Capsule networks promise significant benefits over convolutional networks by storing stronger internal representations, and routing information based on the agreement between intermediate representations' projections. Despite this, their success has been limited to small-scale classification datasets due to their computationally expensive nature. Though memory efficient, convolutional capsules impose geometric constraints that fundamentally limit the ability of capsules to model the pose/deformation of objects. Further, they do not address the bigger memory concern of class-capsules scaling up to bigger tasks such as detection or large-scale classification. In this study, we introduce a new family of capsule networks, deformable capsules (\textit{DeformCaps}), to address a very important problem in computer vision: object detection. We propose two new algorithms associated with our \textit{DeformCaps}: a novel capsule structure (\textit{SplitCaps}), and a novel dynamic routing algorithm (\textit{SE-Routing}), which balance computational efficiency with the need for modeling a large number of objects and classes, which have never been achieved with capsule networks before.
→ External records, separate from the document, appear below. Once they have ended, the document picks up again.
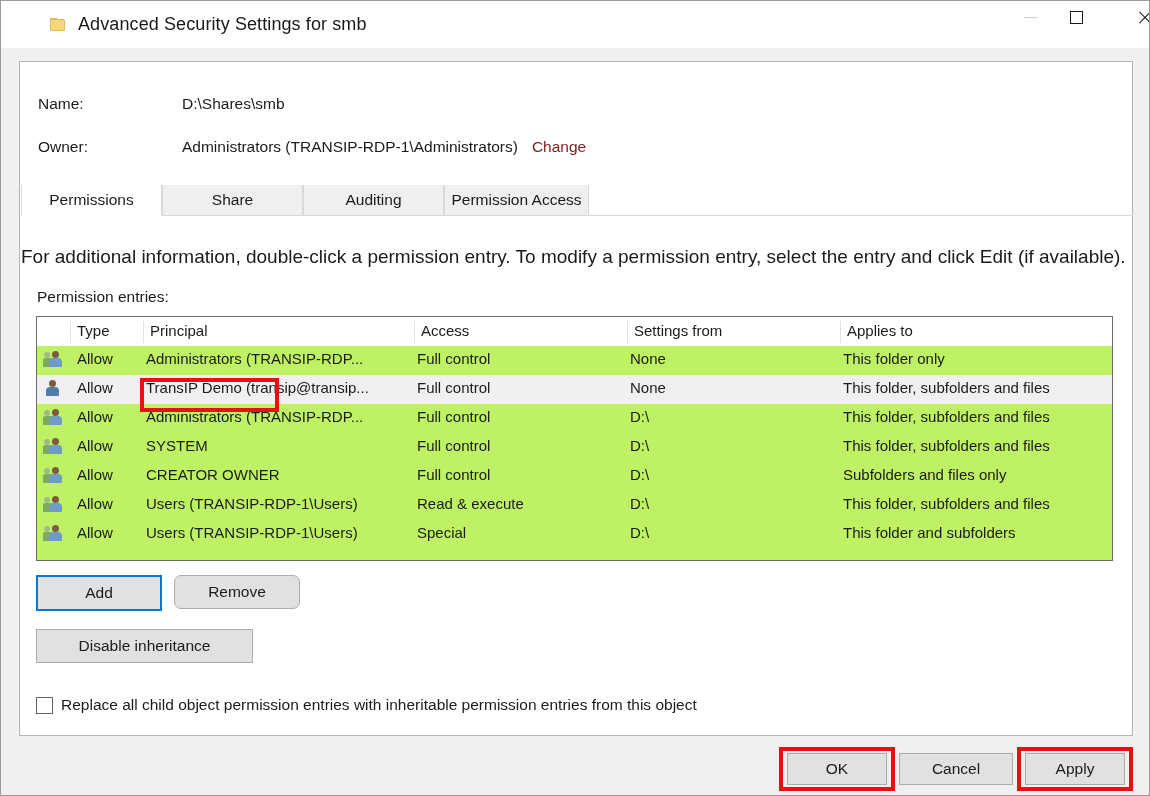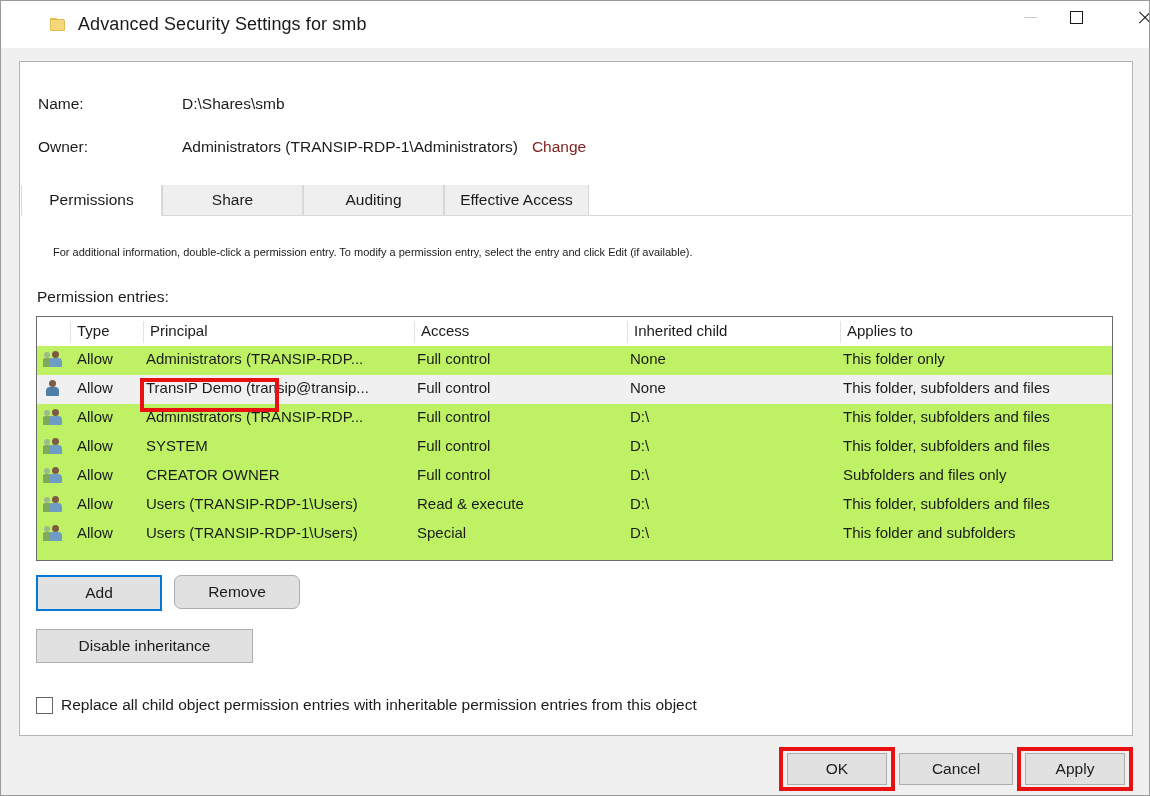--- a/index.html
+++ b/index.html
@@ -172,22 +172,22 @@
     z-index: 3;
   }
   #tab-permissions     { left: 0px;   width: 141px; }
   #tab-share           { left: 141px; width: 141px; }
   #tab-auditing        { left: 282px; width: 141px; }
   #tab-effective       { left: 423px; width: 145px; }
 
   
   #info-text {
     position: absolute;
-    left: 33px; top: 184px;
-    font-size: 11px;
+    left: 1px; top: 184px;
+    font-size: 19px;
     color: #1b1b1b;
     white-space: nowrap;
   }
   #entries-label {
     position: absolute;
     left: 17px; top: 226px;
     font-size: 15.5px;
     color: #1b1b1b;
   }
 
@@ -404,37 +404,37 @@
 
     <div class="kv-row" id="row-owner">
       <span class="kv-label">Owner:</span><span class="kv-value">Administrators (TRANSIP-RDP-1\Administrators)</span><span id="owner-change">Change</span>
     </div>
 
     <div id="tabs">
       <div class="tabstrip-line"></div>
       <div class="tab active" id="tab-permissions">Permissions</div>
       <div class="tab" id="tab-share">Share</div>
       <div class="tab" id="tab-auditing">Auditing</div>
-      <div class="tab" id="tab-effective">Effective Access</div>
+      <div class="tab" id="tab-effective">Permission Access</div>
     </div>
 
     <div id="info-text">For additional information, double-click a permission entry. To modify a permission entry, select the entry and click Edit (if available).</div>
     <div id="entries-label">Permission entries:</div>
 
     <div id="listbox">
       <div id="list-header">
         <div class="hdr-sep" style="left:33px;"></div>
         <div class="hdr-sep" style="left:106px;"></div>
         <div class="hdr-sep" style="left:377px;"></div>
         <div class="hdr-sep" style="left:590px;"></div>
         <div class="hdr-sep" style="left:803px;"></div>
         <div class="hdr-cell" style="left:40px;">Type</div>
         <div class="hdr-cell" style="left:113px;">Principal</div>
         <div class="hdr-cell" style="left:384px;">Access</div>
-        <div class="hdr-cell" style="left:597px;">Inherited child</div>
+        <div class="hdr-cell" style="left:597px;">Settings from</div>
         <div class="hdr-cell" style="left:810px;">Applies to</div>
       </div>
 
       <div class="row">
         <span class="cell c-icon">
           <span class="uicon group">
               <span class="g-head"></span>
               <span class="g-body"></span>
               <span class="b-head"></span>
               <span class="b-body"></span>

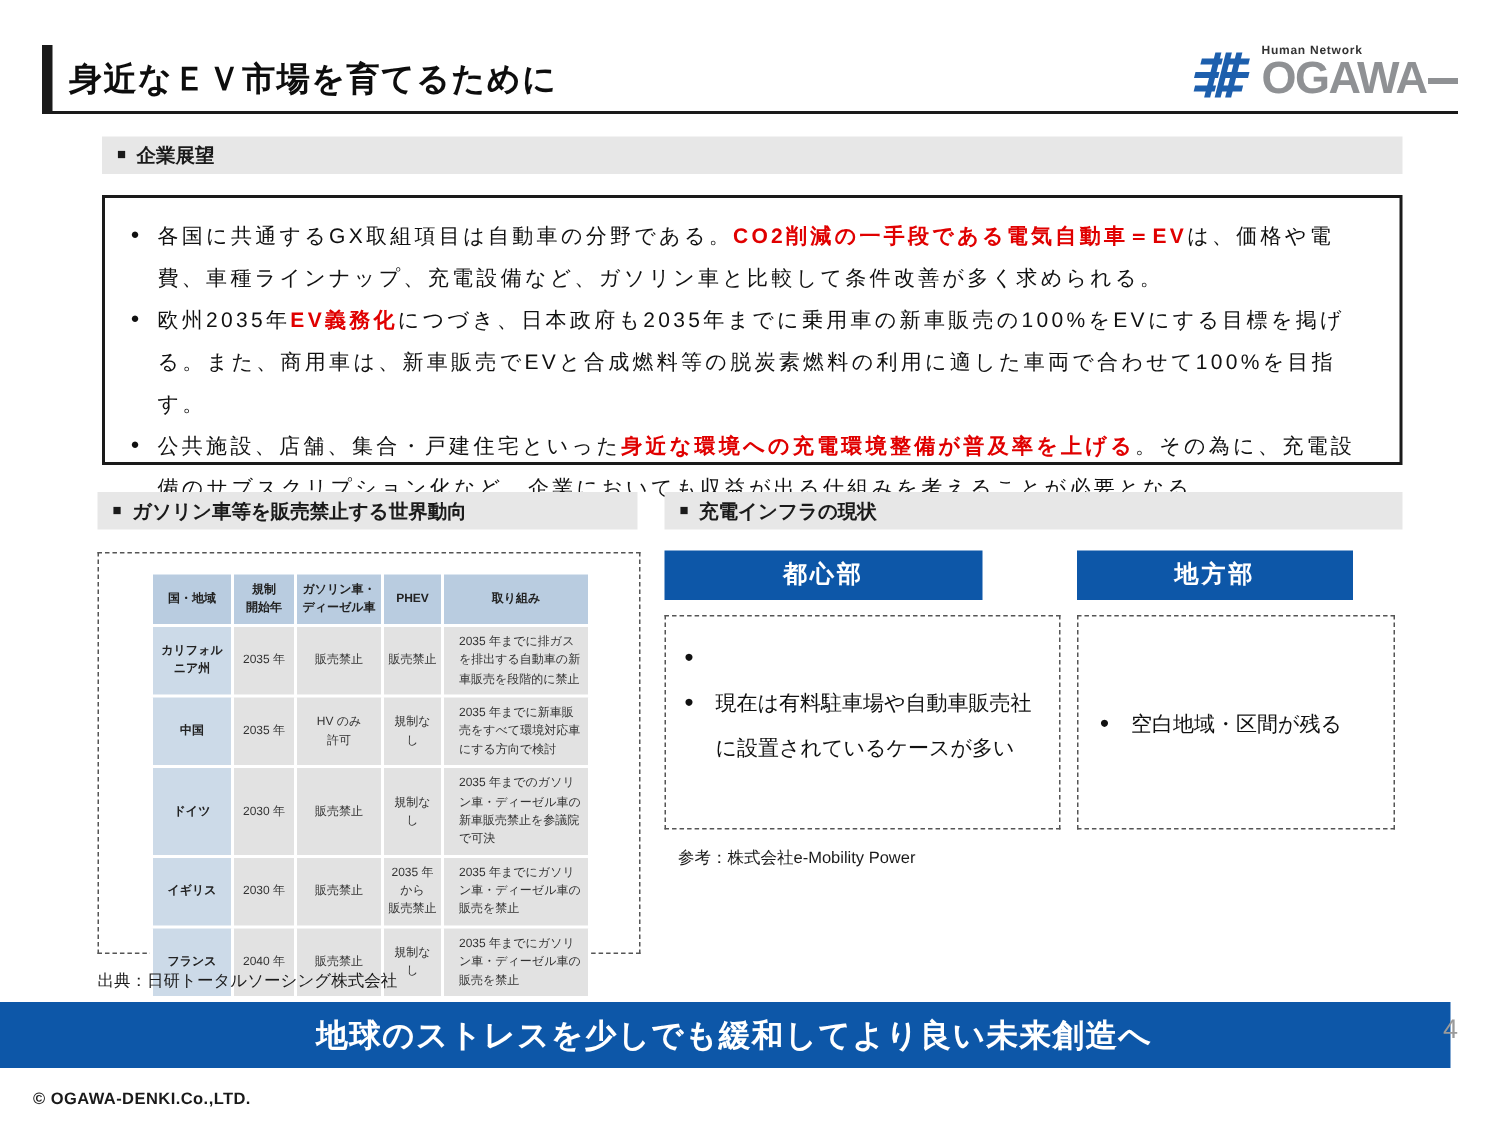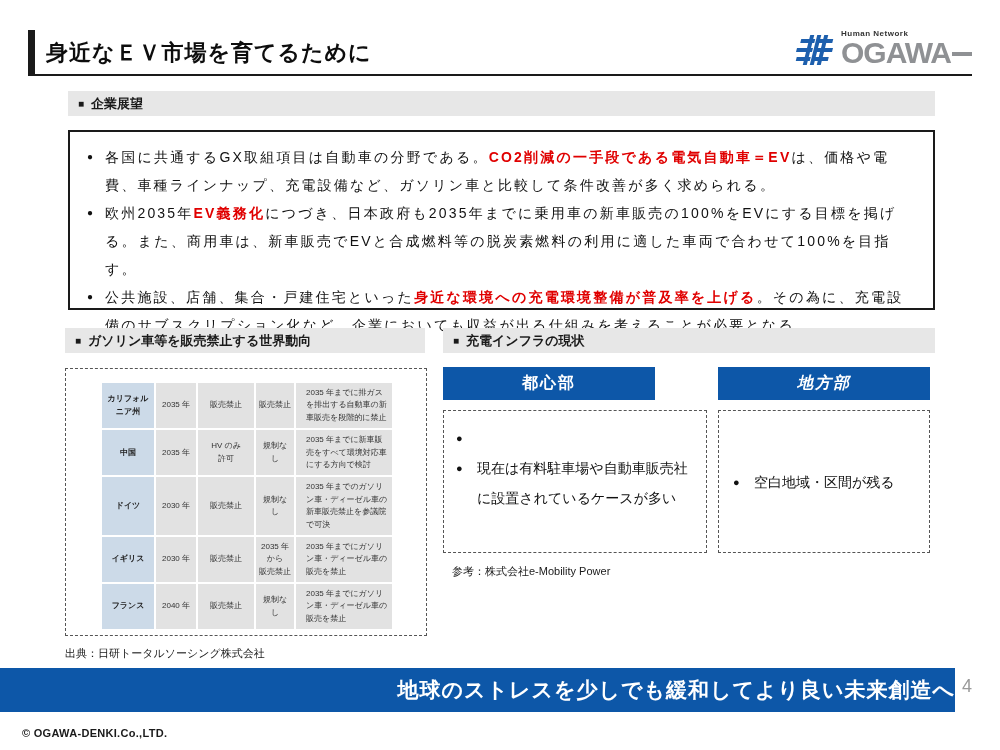--- a/index.html
+++ b/index.html
@@ -42,28 +42,28 @@
     text-align:center;vertical-align:middle;white-space:pre-line;color:#333;font-weight:normal;
   }
   .gx-table th{background:#b9cce0;font-weight:bold;color:#222;}
   .gx-table td.cname{background:#ccdae8;font-weight:bold;color:#222;}
   .gx-table td.cell{background:#e2e2e2;}
   .gx-table td.action{text-align:left;background:#e2e2e2;padding-left:10px;}
   .source-note{position:absolute;left:65px;top:646px;font-size:11px;color:#1a1a1a;}
   
   .area-title{position:absolute;height:33px;background:#0d57a8;color:#fff;font-size:16px;font-weight:bold;display:flex;align-items:center;justify-content:center;letter-spacing:2px;}
   #urban-title{left:443px;top:367px;width:212px;}
-  #rural-title{left:718px;top:367px;width:212px;font-style:italic;}
+  #rural-title{left:718px;top:367px;width:184px;}
   #urban-box{left:443px;top:410px;width:264px;height:143px;padding:12px 10px 0 12px;}
   #rural-box{left:718px;top:410px;width:212px;height:143px;display:flex;align-items:center;padding-left:14px;}
   .c-bullet{display:flex;font-size:14px;line-height:30px;color:#111;}
   .c-bullet .dot{flex:0 0 21px;font-size:11px;}
   .ref-note{position:absolute;left:452px;top:564px;font-size:11px;color:#1a1a1a;}
   
-  .banner{position:absolute;left:0;top:668px;width:955px;height:44px;background:#0d57a8;display:flex;align-items:center;justify-content:flex-end;}
+  .banner{position:absolute;left:0;top:668px;width:955px;height:44px;background:#0d57a8;display:flex;align-items:center;justify-content:center;padding-left:12px;}
   .banner-text{color:#ffffff;font-size:21px;font-weight:bold;letter-spacing:1px;}
   .page-number{position:absolute;left:962px;top:676px;font-size:18px;color:#9a9a9a;}
   .footer-copy{position:absolute;left:22px;top:727px;font-size:11px;font-weight:bold;color:#1a1a1a;letter-spacing:.3px;}
 </style>
 </head>
 <body>
 
 <div class="slide">
 
   <div class="title-bar"></div>
@@ -124,20 +124,29 @@
 
   <table class="gx-table">
     <colgroup>
         <col style="width:54px">
         <col style="width:42px">
         <col style="width:58px">
         <col style="width:40px">
         <col style="width:98px">
       </colgroup>
     <tbody>
+        <tr>
+      <th>国・地域</th>
+      <th>規制
+開始年</th>
+      <th>ガソリン車・
+ディーゼル車</th>
+      <th>PHEV</th>
+      <th>取り組み</th>
+    </tr>
     <tr>
       <td class="cname">カリフォル
 ニア州</td>
       <td class="cell">2035 年</td>
       <td class="cell">販売禁止</td>
       <td class="cell">販売禁止</td>
       <td class="action">2035 年までに排ガスを排出する自動車の新車販売を段階的に禁止</td>
     </tr>
     <tr>
       <td class="cname">中国</td>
We demonstrate that the proposed methods efficiently scale up to create the first-ever capsule network for object detection in the literature. Our proposed architecture is a one-stage detection framework and it obtains results on MS COCO which are on par with state-of-the-art one-stage CNN-based methods, while producing fewer false positive detection, generalizing to unusual poses/viewpoints of objects.

Paper Structure

This paper contains 13 sections, 4 equations, 7 figures, 1 table.

Figures (7)

  • Figure 1: Deformable capsule architecture for object detection.
  • Figure 2: Proposed deformable SplitCaps formulation which, in one-shot, localizes all objects to their centers, determines their classes, and models their instantiation parameters in two parallel parent capsule types. Information is dynamically routed from children to parents by passing three chosen child capsule descriptors through a two-layer Squeeze-and-Excitation (S&E) bottleneck.
  • Figure 3: Qualitative example for CenterNet zhou2019objects (leftmost), the proposed DeformCaps (center), and the ground-truth annotations (rightmost) on the MS COCO test-dev dataset. While CenterNet produces slightly higher average precision (AP) values than DeformCaps, it also seems to produce more false positives on average than DeformCaps.
  • Figure 4: CenterNet zhou2019objects (leftmost) consistently produces a higher number of false positives than the proposed DeformCaps (center), as compared to the ground-truth annotations (rightmost) on the MS COCO test-dev dataset.
  • Figure 5: Some more qualitative examples showing CenterNet zhou2019objects (leftmost) consistently producing a higher number of false positive detections than the proposed DeformCaps (center), as compared to the ground-truth annotations (rightmost) on the MS COCO test-dev dataset.